Total of samples: 306
Total label 1: 225
Total label 2: 81


[306, 225, 81]

##### Define the train/total percentage

In [66]:
p = 0.6
_, label1, label2 = info_dataset(data,False)
# labelling한 데이터를 data data, train data로 나누기 위한 것
# 60%는 train_data, 40%는 test_data

##### Split the data set into train set and test set

In [67]:
train_set, test_set = [], []
max_label1, max_label2 = int(p * label1), int(p * label2)
total_label1, total_label2 = 0, 0
for sample in data:
    if (total_label1 + total_label2) < (max_label1 + max_label2):
        train_set.append(sample)
        if sample[-1] == 1 and total_label1 < max_label1:
            total_label1 += 1
        else:
            total_label2 += 1
    else:
        test_set.append(sample)
# data 분류 해서 train_data, test_data로 분류

##### Define function to calculate the euclidian distance between two points
[Euclidian Distance - Wikipedia](https://en.wikipedia.org/wiki/Euclidean_distance)

In [68]:
def manhattan_dist(p1, p2):
    dim, sum_ = len(p1), 0
    for index in range(dim-1):
        sum_ += abs(p1[index]-p2[index])
    return sum_
# 맨해튼 거리 구하는 클래스

##### Calculates the distance between a given sample and every other in the train set
Feeds its distances to a dictionary, the sort it and gets the nearest K neighbors;
Then it counts witch of the labels is the most recurring, and returns it. 

In [69]:
def knn_manhattan(train_set, new_sample,K):
    dists, train_size = {}, len(train_set)
    
    for i in range(train_size):
        d = manhattan_dist(train_set[i],new_sample)
        dists[i] = d
        
    k_neighbors = sorted(dists,key=dists.get)[:K]
    
    qty_label1, qty_label2 = 0, 0
    
    for index in k_neighbors:
        if train_set[index][-1] == 1:
            qty_label1 +=1
        else:
            qty_label2 +=1
    
    if qty_label1>qty_label2:
        return 1
    else:
        return 2
#knn_manhattan 알고리즘 클래스.
# train_set을 입력받아 knn 평가 알고리즘을 형성하고, new_sample을 매게변수로 받아
# new_sample을 labelling한다. (K-nearest로)

##### Example

In [70]:
print(test_set[0])
print(knn_manhattan(train_set, test_set[68], 15))

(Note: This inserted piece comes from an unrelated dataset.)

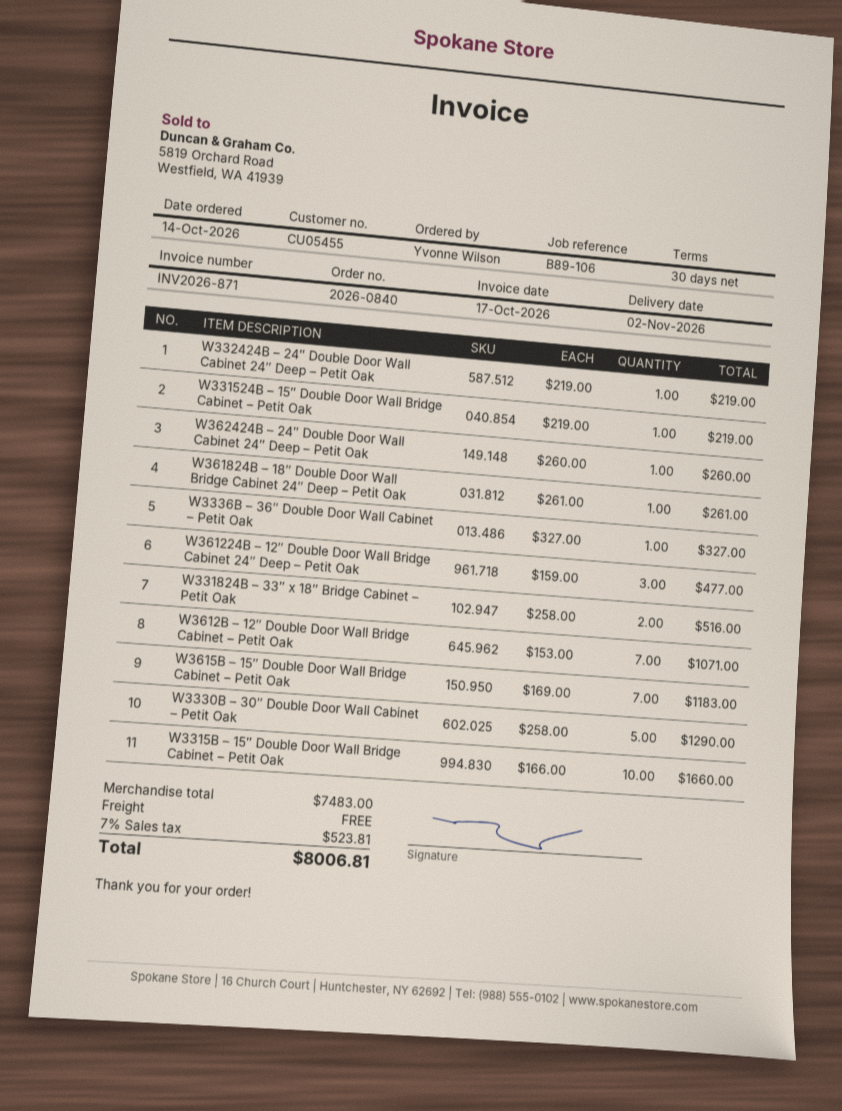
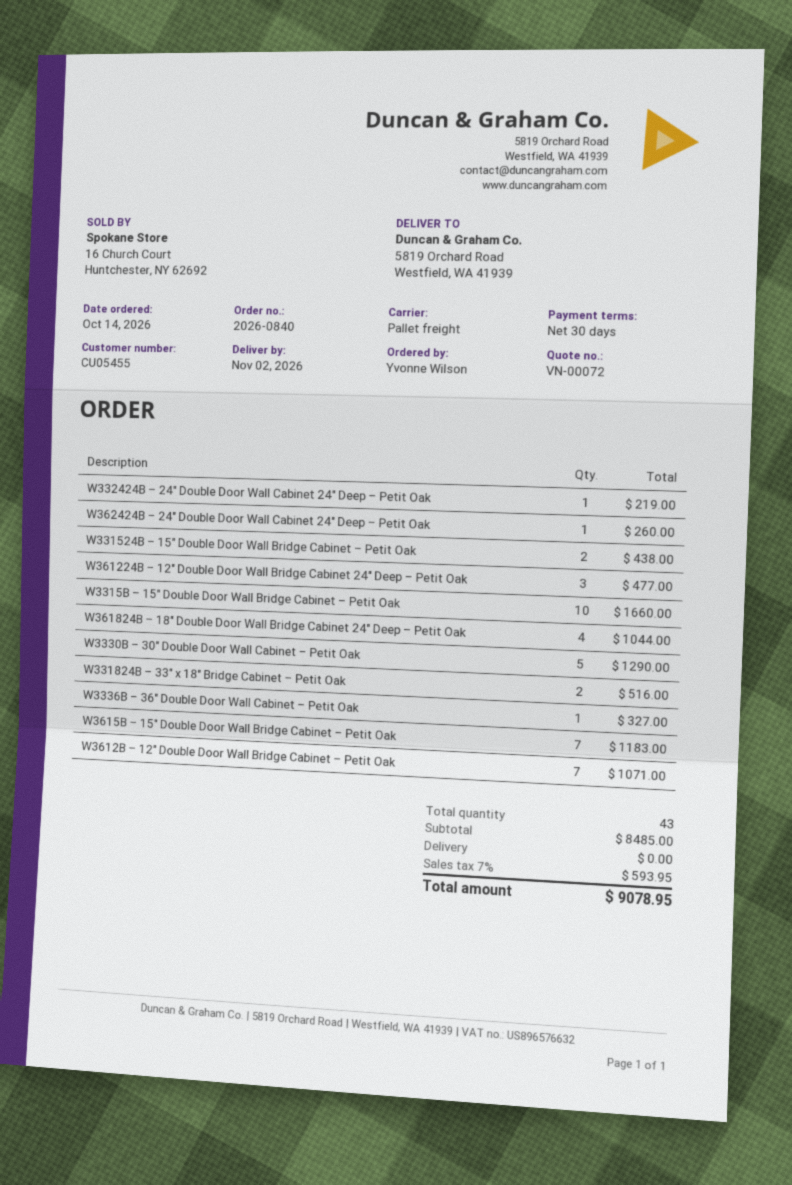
W331524B – 15″ Double Door Wall Bridge Cabinet – Petit Oak: 1 for 219.00 -> 2 for 438.00
W361824B – 18″ Double Door Wall Bridge Cabinet 24″ Deep – Petit Oak: 1 for 261.00 -> 4 for 1044.00
subtotal: 7483.00 -> 8485.00
tax: 7% = 523.81 -> 7% = 593.95
total: 8006.81 -> 9078.95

[ 0.97584395 -0.5702402   0.6918075   1.        ]
1


##### Counts the correct predictions of the test set with a given K

In [81]:
correct, K = 0, 15
list_manhattan =[]
for sample in test_set:
    label = knn_manhattan(train_set, sample, K)
    list_manhattan.append(label)
    if sample[-1] == label:
        correct += 1
# test set의 데이터 중 몇개가 정확한지(correct) 평가하는 것.

In [82]:
print("Train set size: %d" % len(train_set))
print("Test set size: %d" % len(test_set))
print("Correct predicitons: %d" % correct)
print("Accuracy: %.2f%%" % (100 * correct / len(test_set)))

Train set size: 183
Test set size: 123
Correct predicitons: 94
Accuracy: 76.42%


In [102]:
list_test=[]
for i in test_set:
    list_test.append(i[3])

In [103]:
list_test=pd.Series(list_test)

In [104]:
list_manhattan=pd.Series(list_manhattan)

In [117]:
result=pd.crosstab(list_test,list_manhattan,rownames=['True'],colnames=['Predicted'],margins=True)

In [118]:
result.rename(index={1:"True Negative",2:"True Positive","All":"total"},columns={1:"Predicted Negative",2:"Predicted Postive","All":"total"})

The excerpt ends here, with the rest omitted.